[DFDL-WG] Action 284 - agenda item on ICU 'S' symbol

Steve Hanson smh at uk.ibm.com
Tue Aug 25 06:54:00 EDT 2015


Section 13.11.1 to be updated as follows:

S 
fractional second (see note 1) 
Number 
S
SS
SSS
2
23
235

The count of pattern letters determines the format as indicated in the 
table.   <---- moved earlier 

When numeric fields abut one another directly, with no intervening 
delimiter characters, they constitute a run of abutting numeric fields. 
Such runs are parsed specially as described at [ICUDateTime].

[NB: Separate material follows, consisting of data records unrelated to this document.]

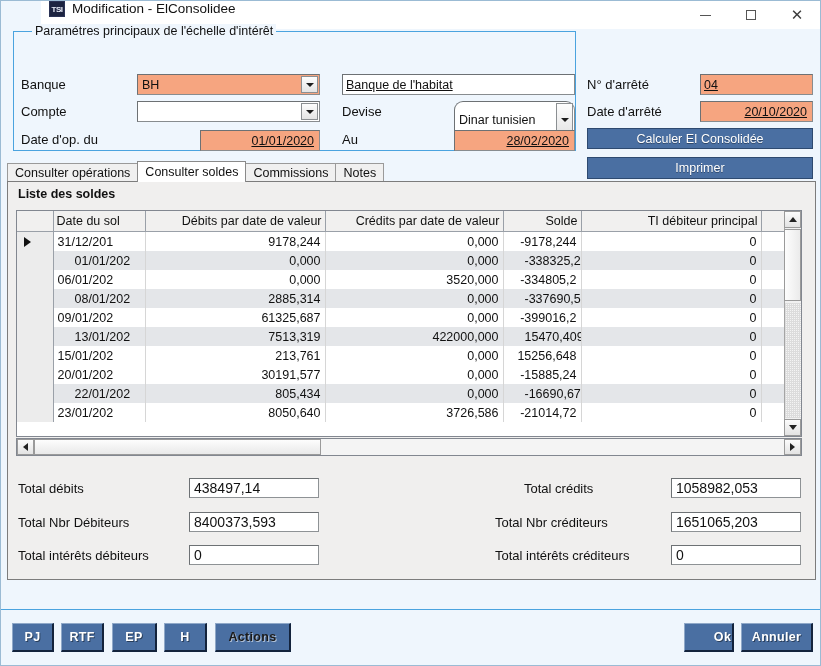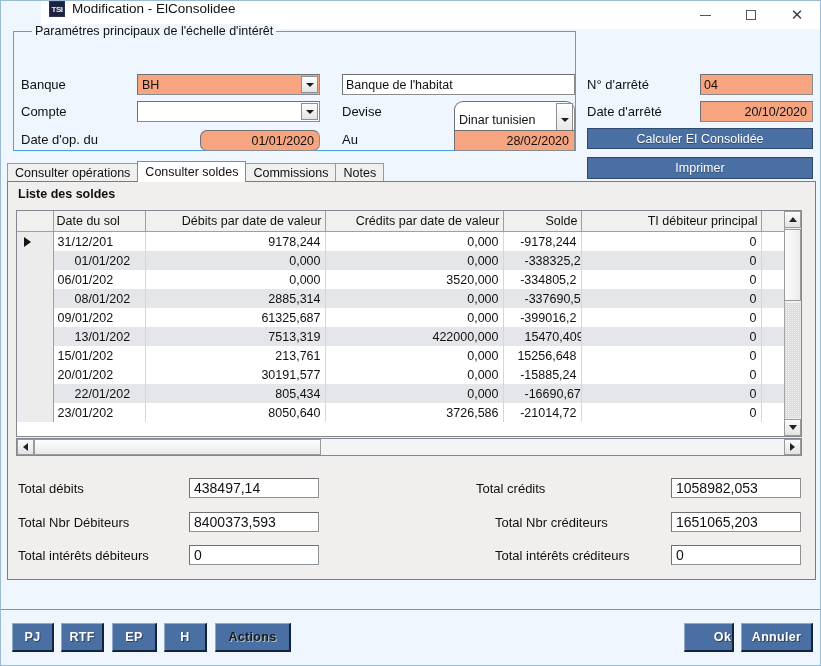--- a/index.html
+++ b/index.html
@@ -117,6 +117,7 @@
     display: flex;
     align-items: center;
     padding: 0 3px;
+    text-decoration: underline;
   }
   .field.orange { background: #f6a580; }
   .field.right { justify-content: flex-end; padding-right: 5px; }

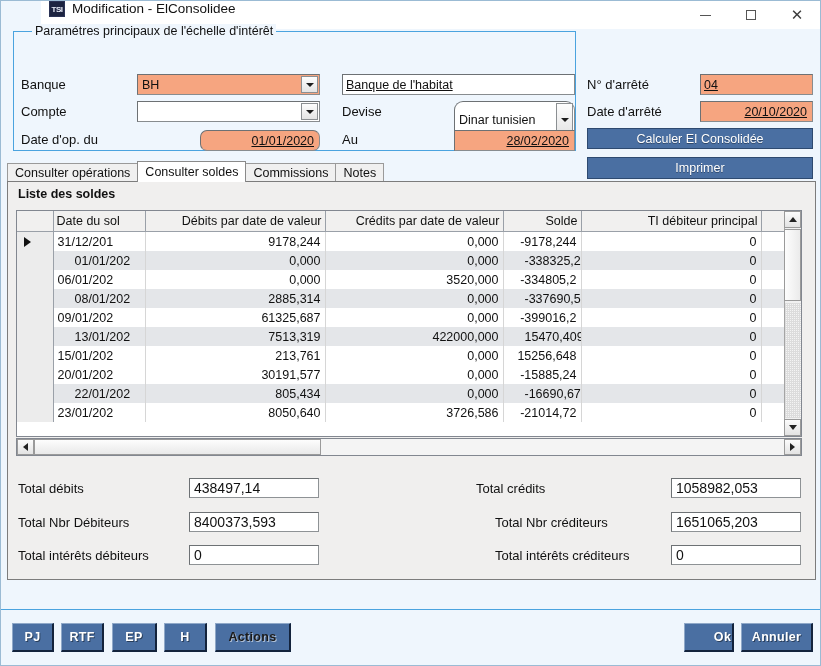--- a/index.html
+++ b/index.html
@@ -457,7 +457,7 @@
     </div>
 
     <div class="lbl" style="left:20px; top:103px;">Date d'op. du</div>
-    <div class="field orange right" style="left:199px; top:101px; width:120px; height:21px;border-radius:7px;">01/01/2020</div>
+    <div class="field orange right" style="left:199px; top:101px; width:120px; height:21px;">01/01/2020</div>
 
     <div class="lbl" style="left:341px; top:103px;">Au</div>
     <div class="field orange right" style="left:453px; top:101px; width:121px; height:21px;">28/02/2020</div>

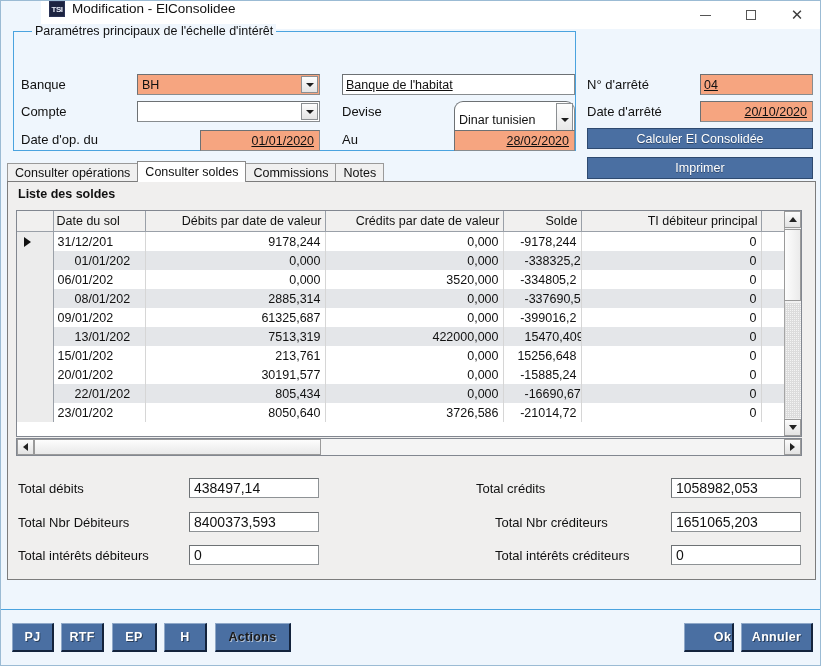--- a/index.html
+++ b/index.html
@@ -633,7 +633,7 @@
     <div class="tot-lbl" style="left:10px; top:366px;">Total intérêts débiteurs</div>
     <div class="tot-field" style="left:181px; top:363px; width:130px;">0</div>
 
-    <div class="tot-lbl" style="left:468px; top:299px;">Total crédits</div>
+    <div class="tot-lbl" style="left:516px; top:299px;">Total crédits</div>
     <div class="tot-field" style="left:663px; top:296px; width:130px;">1058982,053</div>
 
     <div class="tot-lbl" style="left:487px; top:333px;">Total Nbr créditeurs</div>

Unlike other fields, fractional seconds "S" are padded on the right with 
zero.  <--- moved earlier

Any number of "S" symbols may by specified in the pattern. Implementations 
must accept any number of "S" symbols and must support at least 
millisecond accuracy. When the number of "S" symbols exceeds the supported 
accuracy, excess fractional seconds are truncated from the right (not 
rounded) when parsing, and zeros are added to the right when unparsing. 
For example, for xs:time with dfdl:calendarPattern "ss.SSSS" and 
millisecond accuracy, parsing data "12.3456" creates infoset value 
"00:00:12:345", which when unparsing creates data "12.3450".

Regards
 
Steve Hanson
Architect, IBM DFDL
Co-Chair, OGF DFDL Working Group
IBM SWG, Hursley, UK
smh at uk.ibm.com
tel:+44-1962-815848



From:   Steve Hanson/UK/IBM
To:     Andrew Edwards/UK/IBM at IBMGB
Cc:     DFDL-WG <dfdl-wg at ogf.org>
Date:   12/08/2015 09:06
Subject:        Re: [DFDL-WG] OGF DFDL WG Call Agenda 2015-08-11 - agenda 
item on ICU 'S' symbol


Andy - yes that is the behaviour I am seeing. 

Regards
 
Steve Hanson
Architect, IBM DFDL
Co-Chair, OGF DFDL Working Group
IBM SWG, Hursley, UK
smh at uk.ibm.com
tel:+44-1962-815848




From:   Andrew Edwards/UK/IBM
To:     Steve Hanson/UK/IBM at IBMGB
Cc:     DFDL-WG <dfdl-wg at ogf.org>
Date:   11/08/2015 17:28
Subject:        Re: [DFDL-WG] OGF DFDL WG Call Agenda 2015-08-11 - agenda 
item on ICU 'S' symbol


Following on from today's call, the relevant piece of documentation is in 
http://icu-project.org/apiref/icu4c/classicu_1_1SimpleDateFormat.html

When numeric fields abut one another directly, with no intervening 
delimiter characters, they constitute a run of abutting numeric fields. 
Such runs are parsed specially. For example, the format "HHmmss" parses 
the input text "123456" to 12:34:56, parses the input text "12345" to 
1:23:45, and fails to parse "1234". In other words, the leftmost field of 
the run is flexible, while the others keep a fixed width. If the parse 
fails anywhere in the run, then the leftmost field is shortened by one 
character, and the entire run is parsed again. This is repeated until 
either the parse succeeds or the leftmost field is one character in 
length. If the parse still fails at that point, the parse of the run 
fails. 

So it seems that when the 'S' is next to other numeric units in the 
pattern, it will be subject to the above behaviour.  Therefore:
 - A pattern of HHmmssSSS with the input 112233123 will become 
11:22:33.123 but the input 1122331234 will trigger an error.
 - If the pattern includes a '.' to become HHmmss.SSS, I think the input 
1122331234 will become 11:22:33.123 but I'll try and confirm.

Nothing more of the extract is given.